Work item: What you return should be each line of the data containing the string "контроль".

Front-end code change data:
╔══
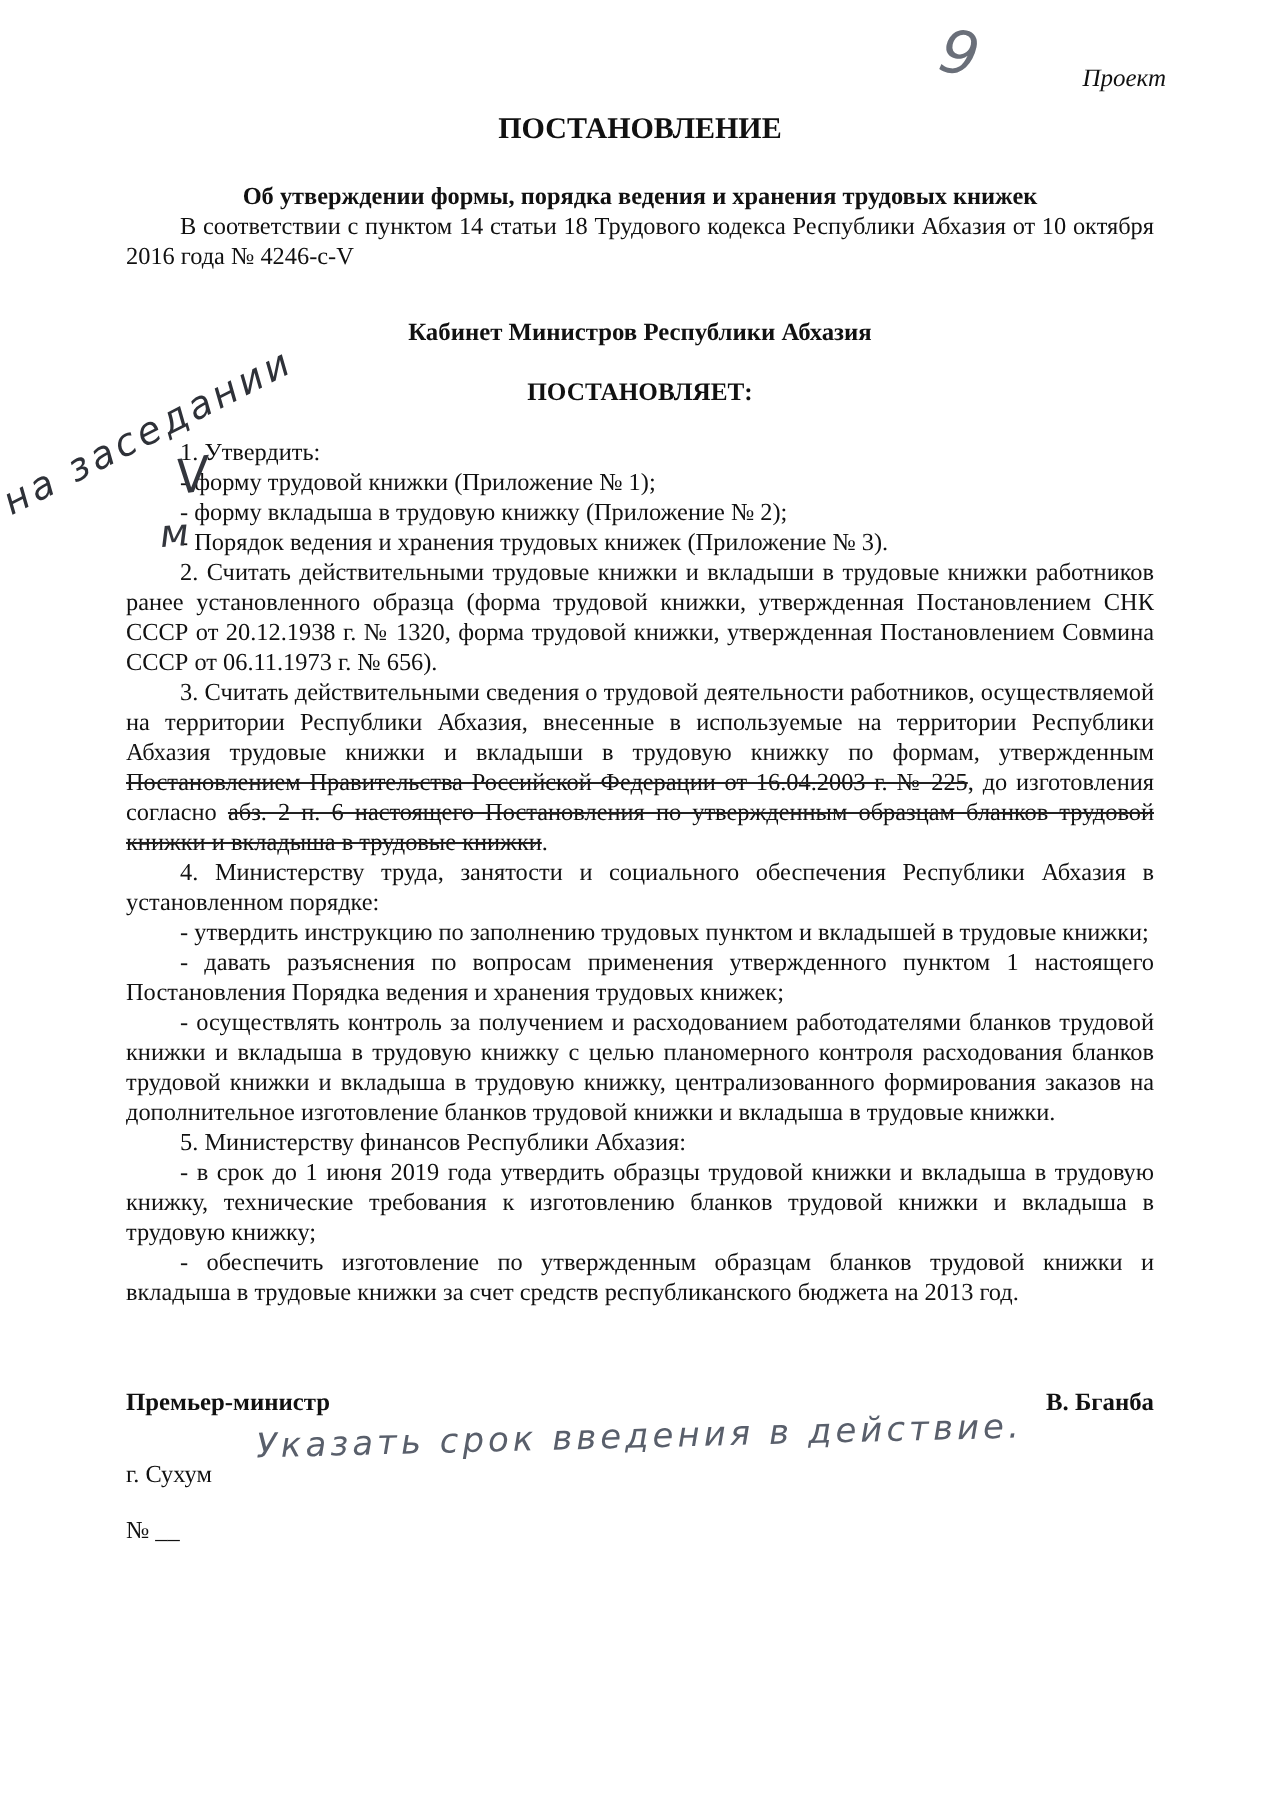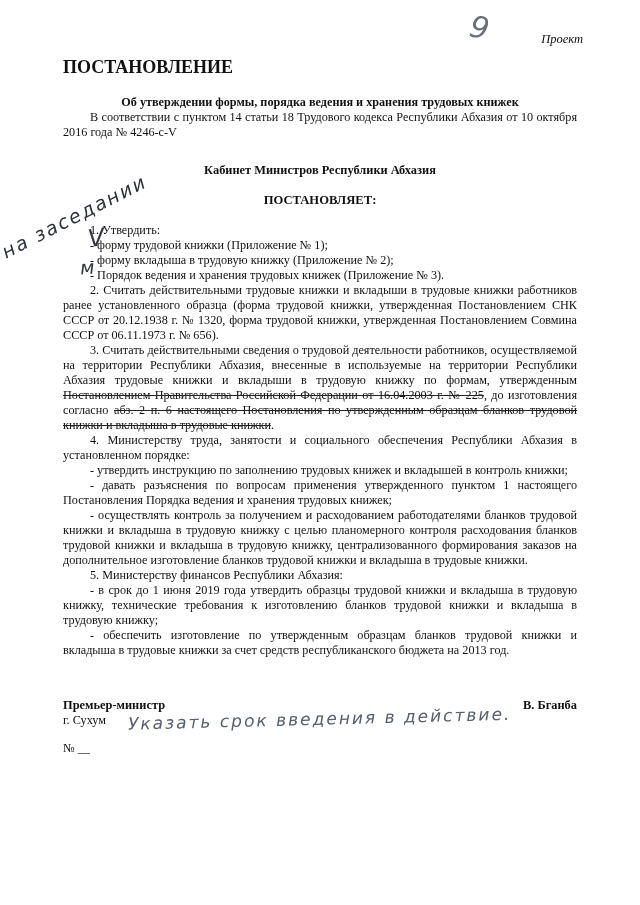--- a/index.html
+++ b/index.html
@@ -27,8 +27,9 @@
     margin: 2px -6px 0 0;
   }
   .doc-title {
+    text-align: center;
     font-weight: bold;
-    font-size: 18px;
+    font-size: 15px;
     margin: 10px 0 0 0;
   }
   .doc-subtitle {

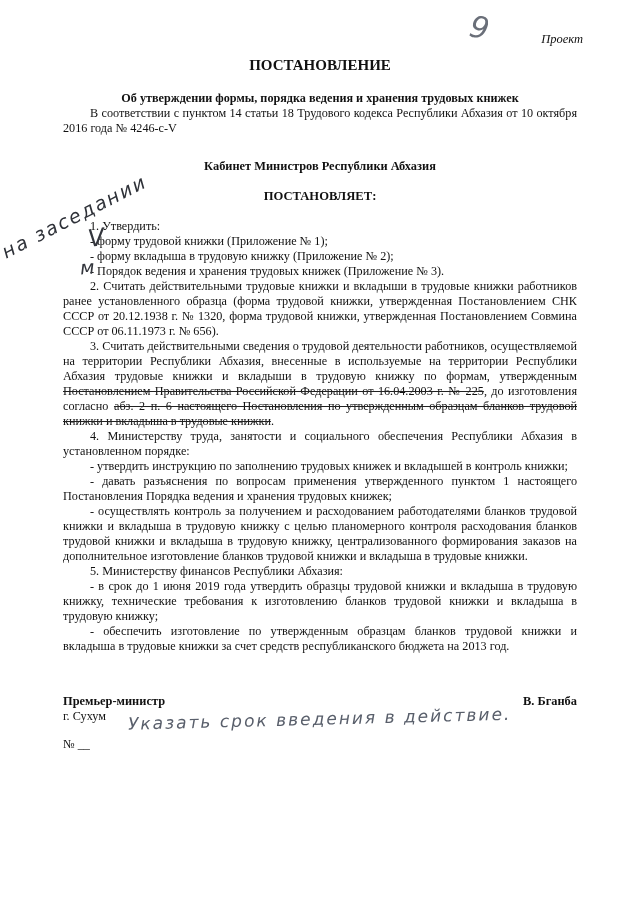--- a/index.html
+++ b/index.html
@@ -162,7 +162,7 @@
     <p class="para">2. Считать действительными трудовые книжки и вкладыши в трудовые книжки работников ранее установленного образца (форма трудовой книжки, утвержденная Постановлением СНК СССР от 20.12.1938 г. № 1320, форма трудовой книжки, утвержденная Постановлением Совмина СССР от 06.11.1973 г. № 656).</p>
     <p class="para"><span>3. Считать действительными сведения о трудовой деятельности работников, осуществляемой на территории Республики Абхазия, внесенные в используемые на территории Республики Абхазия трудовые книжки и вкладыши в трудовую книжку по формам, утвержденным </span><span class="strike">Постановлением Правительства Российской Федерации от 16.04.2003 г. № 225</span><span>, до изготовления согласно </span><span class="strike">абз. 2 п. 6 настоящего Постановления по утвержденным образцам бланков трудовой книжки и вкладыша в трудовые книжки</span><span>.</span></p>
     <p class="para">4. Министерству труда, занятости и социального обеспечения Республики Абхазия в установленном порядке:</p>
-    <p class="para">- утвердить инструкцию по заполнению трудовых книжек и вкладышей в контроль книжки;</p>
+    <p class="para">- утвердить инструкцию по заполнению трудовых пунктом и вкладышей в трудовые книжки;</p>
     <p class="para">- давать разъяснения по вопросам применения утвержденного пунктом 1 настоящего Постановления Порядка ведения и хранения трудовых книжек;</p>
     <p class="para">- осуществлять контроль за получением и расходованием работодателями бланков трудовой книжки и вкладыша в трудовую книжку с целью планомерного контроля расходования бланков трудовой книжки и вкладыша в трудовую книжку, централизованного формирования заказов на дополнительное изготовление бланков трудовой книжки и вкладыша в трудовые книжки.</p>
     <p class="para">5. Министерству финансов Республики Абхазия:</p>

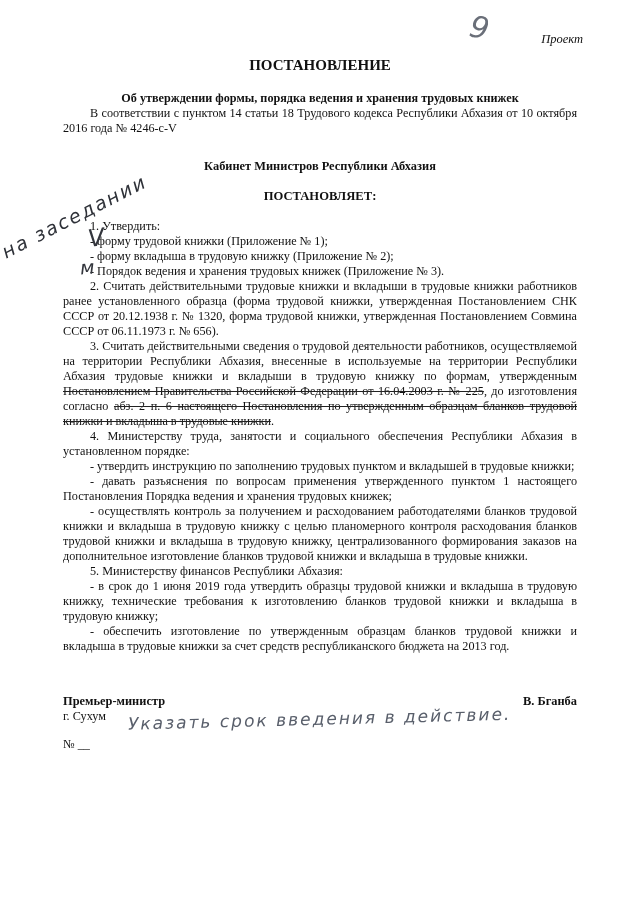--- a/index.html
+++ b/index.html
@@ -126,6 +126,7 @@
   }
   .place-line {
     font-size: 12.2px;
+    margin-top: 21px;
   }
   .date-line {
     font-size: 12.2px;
╚══
Problem solution:
-    <p class="para">- утвердить инструкцию по заполнению трудовых книжек и вкладышей в контроль книжки;</p>
     <p class="para">- осуществлять контроль за получением и расходованием работодателями бланков трудовой книжки и вкладыша в трудовую книжку с целью планомерного контроля расходования бланков трудовой книжки и вкладыша в трудовую книжку, централизованного формирования заказов на дополнительное изготовление бланков трудовой книжки и вкладыша в трудовые книжки.</p>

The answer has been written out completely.